Members congregate bimonthly to talk tractors, trade parts and opinions and plan events, such as the upcoming annual Antique Tractor and Engine Show and Plow Day hosted every September. They also attend national events that celebrate the progeny of pieces of agriculture equipment used to plant and harvest crops that fed communities, the nation and the world.

Parmley and members Mark Croasmun and Alan McEntarfer sat inside his shop on Monday talking tractors. Croasmun owns 20 antique tractors of varying makes, models and years. McEntarfer has more than 30 tractors he’s collected over the past decade.

For Croasmun, 47, of Chandler, collecting antique tractors is about the chase. He started collecting tractor standard bearers, such as John Deere and Farmall, seven years ago after joining the club.

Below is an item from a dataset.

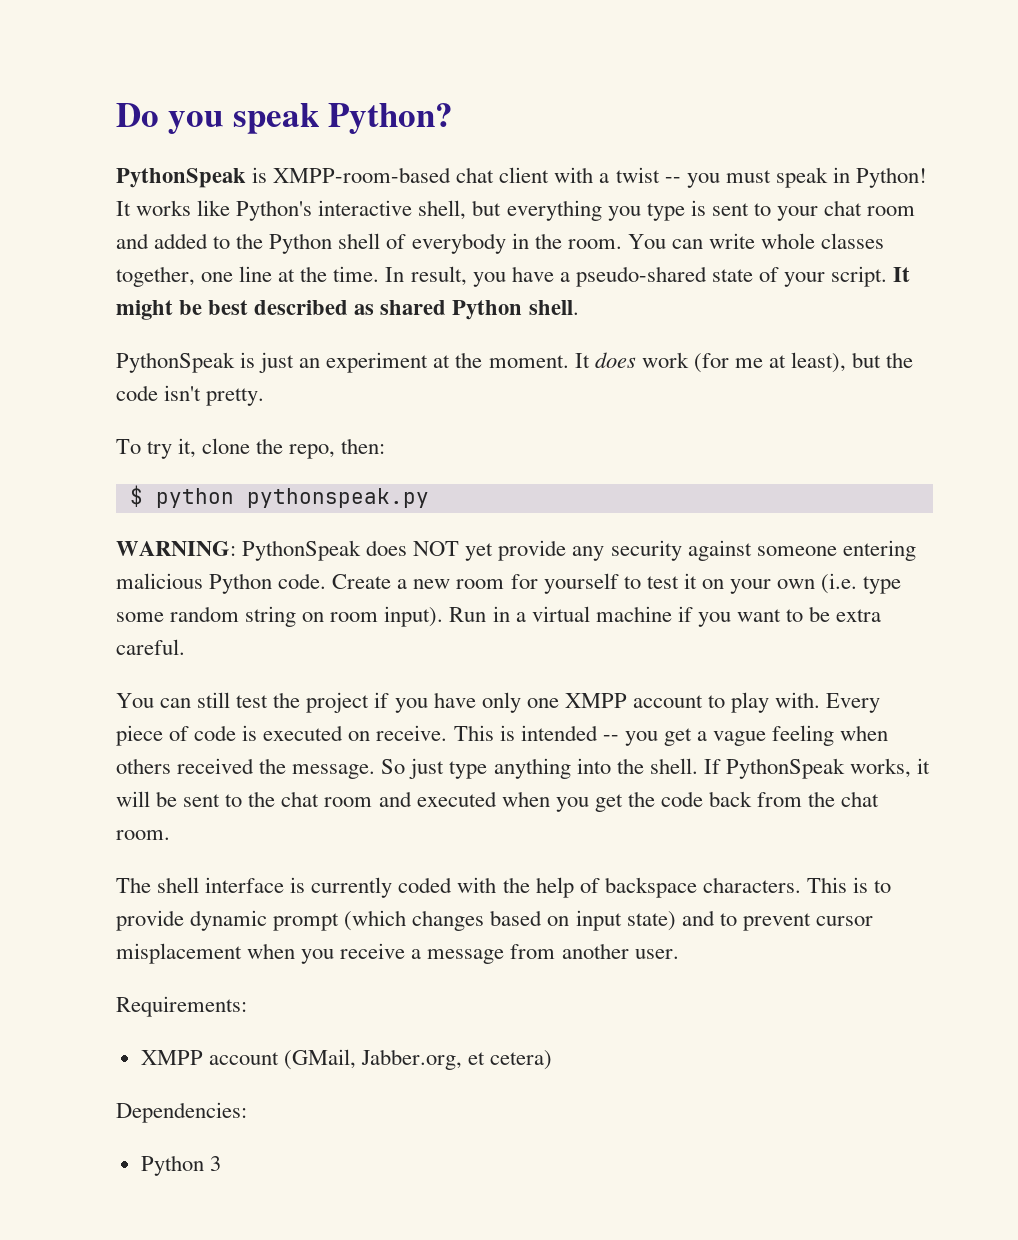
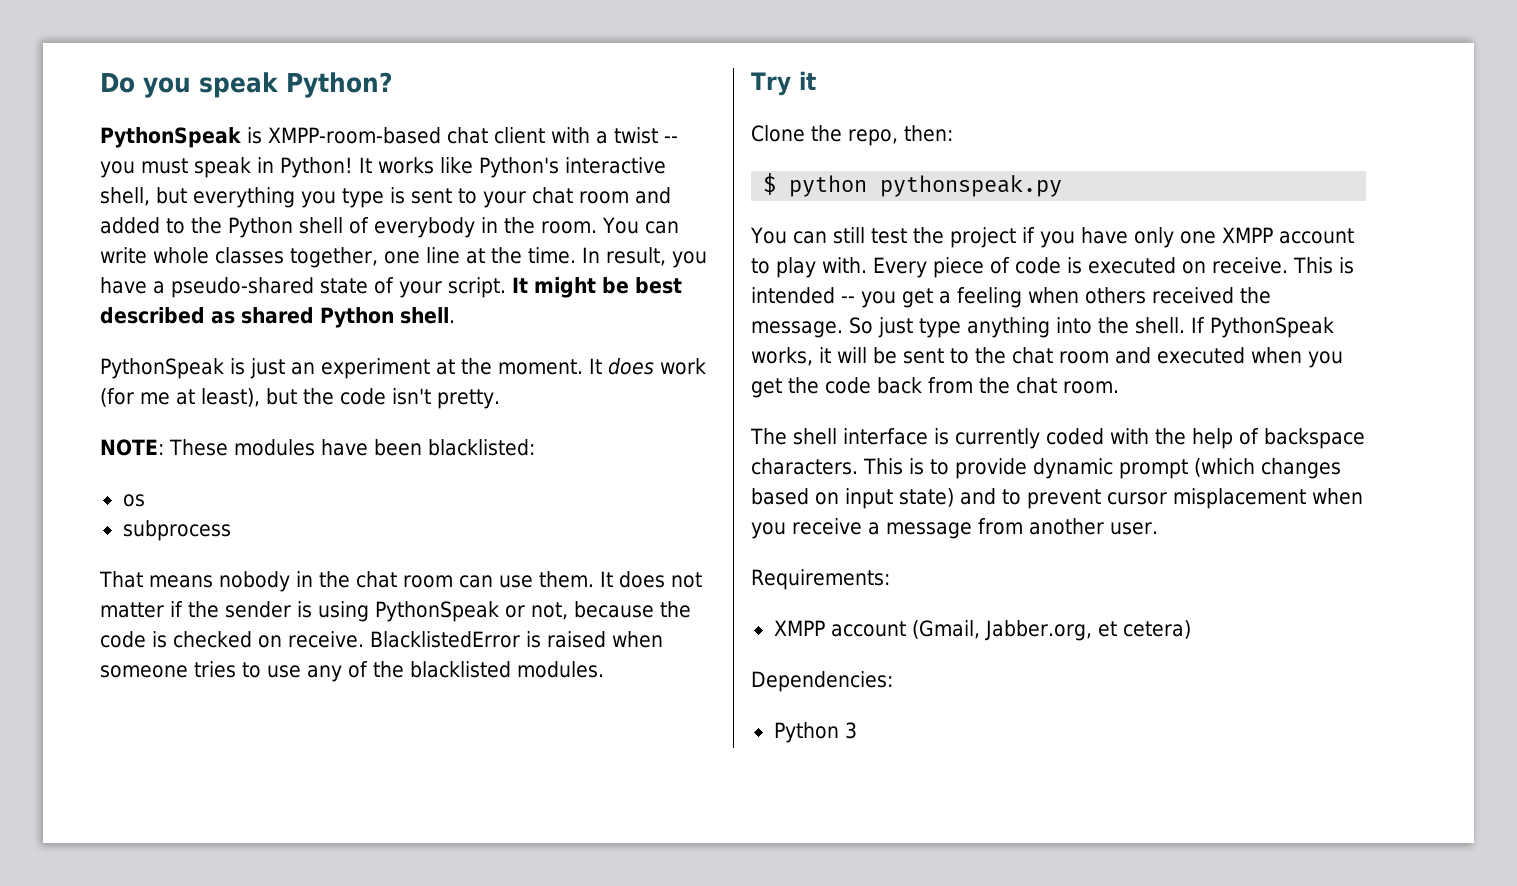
[116,438,251,459] To try it, clone -> [100,439,535,456] [122,494,145,507] [122,520,231,541] [99,571,702,592] [100,601,691,622] [100,631,663,648] [100,661,604,682] [751,71,816,96] [751,125,805,142] NOTE: These modules have been blacklisted: // os // subprocess // That means nobody in the chat room can use them. It does not matter if the sender is using PythonSpeak or not, because the code is checked on receive. BlacklistedError is raised when someone tries to use any of the blacklisted modules. // Try it // Clone
[116,540,916,561] [116,573,902,594] [116,606,882,627] [116,639,185,655] // WARNING: PythonSpeak does NOT yet provide any security against someone entering malicious Python code. Create a new room for yourself to test it on your own (i.e. type some random string on room input). Run in a virtual machine if you want to be extra careful. -> (1063, 186) none
[713,731,767,746] vague -> (951, 297) none
[283,1049,356,1070] (GMail, -> [911,620,980,639] (Gmail,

Now he prefers hunting for “odd-ball” tractors, like his 1945 Silver King he found in Indiana. Between 1934 and 1954, 8,600 Silver King tractors were produced. They are a rarity today. The farmer he bought the tractor from raked hay with it the day before Croasmun picked it up.

Finding and restoring antique tractors also is a point of connection with Croasmun’s 14-year-old son. Tractor projects meant time together and sharing the basics of mechanics, Croasmun said. Now both his son and his wife have taken interest in the collection of rare tractors.

Joining the Lone Star Antique Tractor and Engine Association and traveling to shows gives Croasmun an outlet for the interest.

“Being in the club is a lot about camaraderie and seeing the different tractors people show up with and seeing what they’ve done with them,” he said.

The shows also can give Croasmun leads on missing parts and a new project.

Hunting tractors and parts and completing restoration projects are fun but antique tractors have a nostalgic draw to McEntarfer.

McEntarfer, 53, of Neches, grew up on a farm in western New York and said antique tractors tie to his childhood. He still uses his antique tractors on his land to cut hay for his milk and beef cows but his collection has outgrown his 3,200-square-foot shop. Like Croasmun, McEntarfer has gone to great lengths to find tractors. McEntarfer tracked down a tractor in Erie, Pennsylvania, that had been used on his family farm.

To rebuild a tractor often takes two to four “part tractors” to complete the project, McEntarfer explained. The hilltop behind McEntarfer’s shop is accented by rows of antique part and project tractors.

“My wife looks out there sometimes and says, ‘They’re breeding like rabbits,'” McEntarfer said. “It is an addiction.”

It can be a costly addiction as well – in time and money. A part tractor can cost several hundred dollars, and parts – especially for rare machines – can add up quickly if you’re lucky enough to find them, Parmley said. McEntarfer has bought an entire tractor to have specific wheels for a restoration project.

The time investment is another thing. Parmley’s mental cost counter only acknowledges purchases and parts. It doesn’t calculate countless hours preparing the body for paint or rebuilding an engine. It doesn’t count bloody knuckles.

The three men agree the equipment produced decades ago is better built than tractors and engines built today. The machines are simpler and built to last.

Parmley said he’s noticed interest in antique tractors has grown in the past several years. He said children have always been fascinated with tractors but that today there is a nostalgia and interest driven revival associated with farming and older farm equipment.

The men and the association appreciate the growing interest. It gives them opportunity to show and share their machines with generations familiar and unfamiliar with farming history.

“People are interested in how things were done in the past,” he said. “There’s a connection people want to have with the past.”

Twitter: @newsboyAdam

++++

SEE THE TRACTORS

Lone Star Antique Tractor and Engine Association members will be at two Tractor Supply locations – 3509 Robertson Road and 13641 Texas Highway 110, from 8 a.m. to 2 p.m. Saturday, to promote the group’s 16th Annual Antique Tractor and Engine Show and Plow Day Sept. 11-12.

Association President Charles Parmley said he expects members to have around a dozen antique tractors and engines on display at both locations.

The September Show and Plow Day benefits scholarships for area students.